Nonprofit social service agencies turned low-cost housing developers–such as Common Ground, Community Access, and Housing and Services Inc.–are among the biggest builders. Most are under contract with the city, state or federal government.
Community Access, for example, has four large projects under construction, including a 65-unit building on DeKalb Street in Brooklyn that is expected to open on Jan. 1. The agency, which advertised the new building for one day, has about 900 applications for the units.

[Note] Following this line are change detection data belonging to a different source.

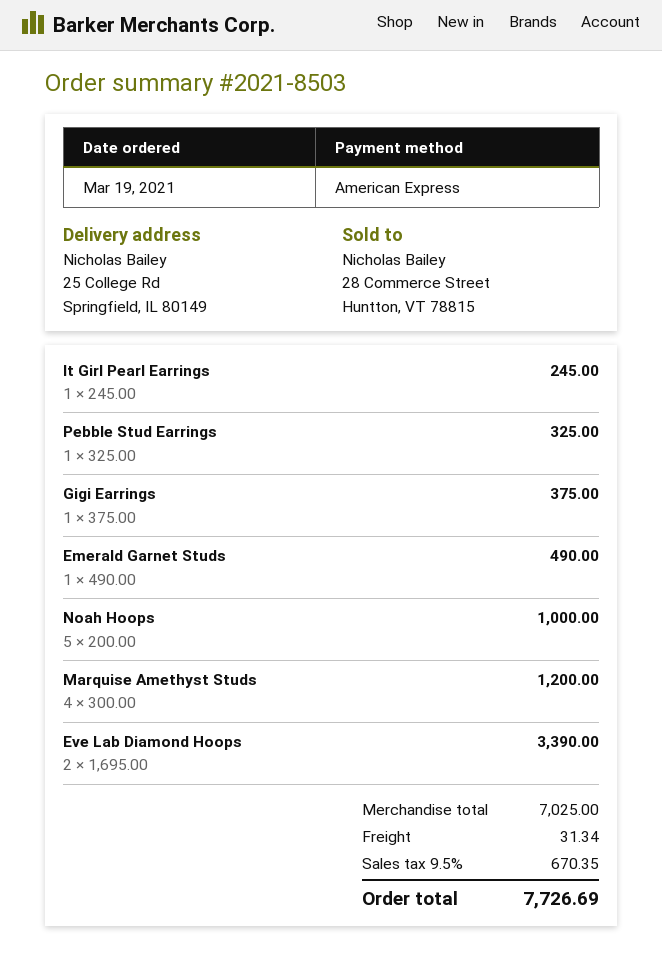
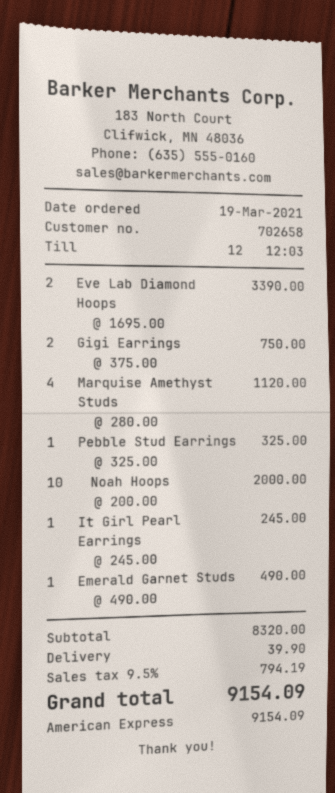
Gigi Earrings: 1 x 375.00 = 375.00 -> 2 x 375.00 = 750.00
Noah Hoops: 5 x 200.00 = 1000.00 -> 10 x 200.00 = 2000.00
Marquise Amethyst Studs: 4 x 300.00 = 1200.00 -> 4 x 280.00 = 1120.00
subtotal: 7025.00 -> 8320.00
shipping: 31.34 -> 39.90
tax: 9.5% = 670.35 -> 9.5% = 794.19
total: 7726.69 -> 9154.09

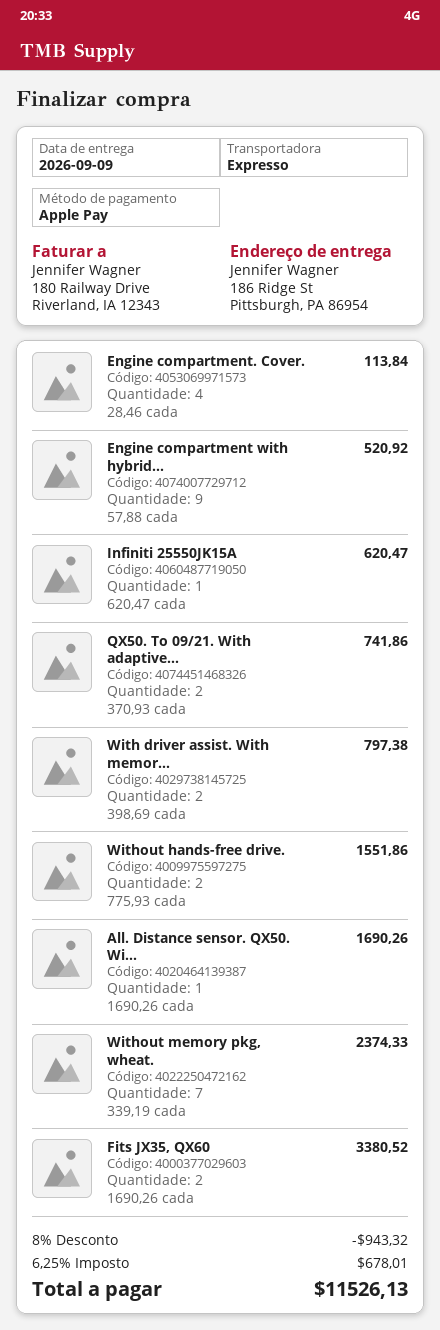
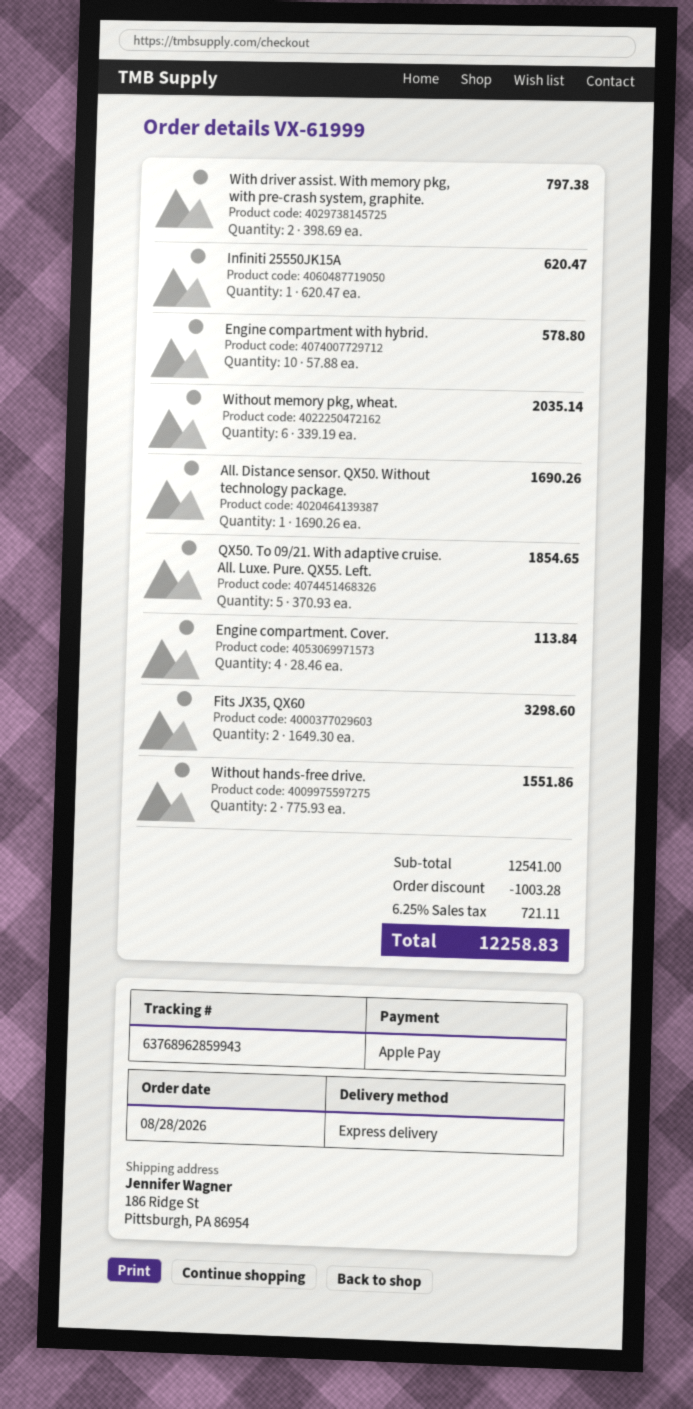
Engine compartment with hybrid...: 9 x 57.88 = 520.92 -> 10 x 57.88 = 578.80
QX50. To 09/21. With adaptive...: 2 x 370.93 = 741.86 -> 5 x 370.93 = 1854.65
Without memory pkg, wheat.: 7 x 339.19 = 2374.33 -> 6 x 339.19 = 2035.14
Fits JX35, QX60: 2 x 1690.26 = 3380.52 -> 2 x 1649.30 = 3298.60
discount: 943.32 -> 1003.28
tax: 6.25% = 678.01 -> 6.25% = 721.11
total: 11526.13 -> 12258.83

For government officials, the attractiveness of the new facilities is increasingly clear. It costs between $25,000 and $50,000 a year to house one person in a shelter, but only about $15,000 to subsidize a resident of supportive housing, according to a recent University of Pennsylvania study for the Corporation for Supportive Housing, a national nonprofit agency.
In the longer term, the government could save even more money on supportive housing as residents benefit from the rehabilitation and job training available on site. These services could help them move out of the social welfare system altogether.
Teresa Thompson, a recovered drug addict who is a resident of Community Access’ 67-unit building on Warren Street in Brooklyn, says she’s ready to begin planning a new and productive life.
A success story
Ms. Thompson was sleeping on chairs in a homeless shelter in Manhattan before she was diagnosed with breast cancer two and a half years ago. Following a mastectomy, she was fast-tracked into a studio apartment at the Warren Street location, which was completed in 2000.
Now that she’s in remission, Ms. Thompson is building up her savings, adding the cash she earns through occasional work as a seamstress to her disability income. She plans to move back to her hometown of New Bedford, Mass., and start a small business teaching sewing classes.
Such success stories rarely emerge from the city’s emergency shelters. Last year, the city government spent about $180 million on the temporary shelters. But the shelter system has created a population of long-term residents among the chronically homeless, and it has done little to prevent growing numbers of people from living on the streets.
Of course, the system is also coping with an alarming increase in the number of homeless families, brought about by the recession. As of July, there were 9,268 families staying in shelters each night on average, up from 8,168 in July 2002. All told, more than 38,000 people lived in emergency shelters this summer, up from 31,000 in 2002.
In response, the city is trying to make better use of limited resources by taking a more targeted approach to the problem. Last December, Mayor Michael Bloomberg announced an increase of about $43 million to the $30 million budget for supportive housing for youths and families.
Furthermore, a new rule requires developers of supportive housing to make half of all new vacancies available to the chronically homeless, who use up about half of the city’s temporary housing resources.
“Taking this more focused approach is a very smart move on the part of the administration,” says Maureen Friar, executive director of the Supportive Housing Network of New York.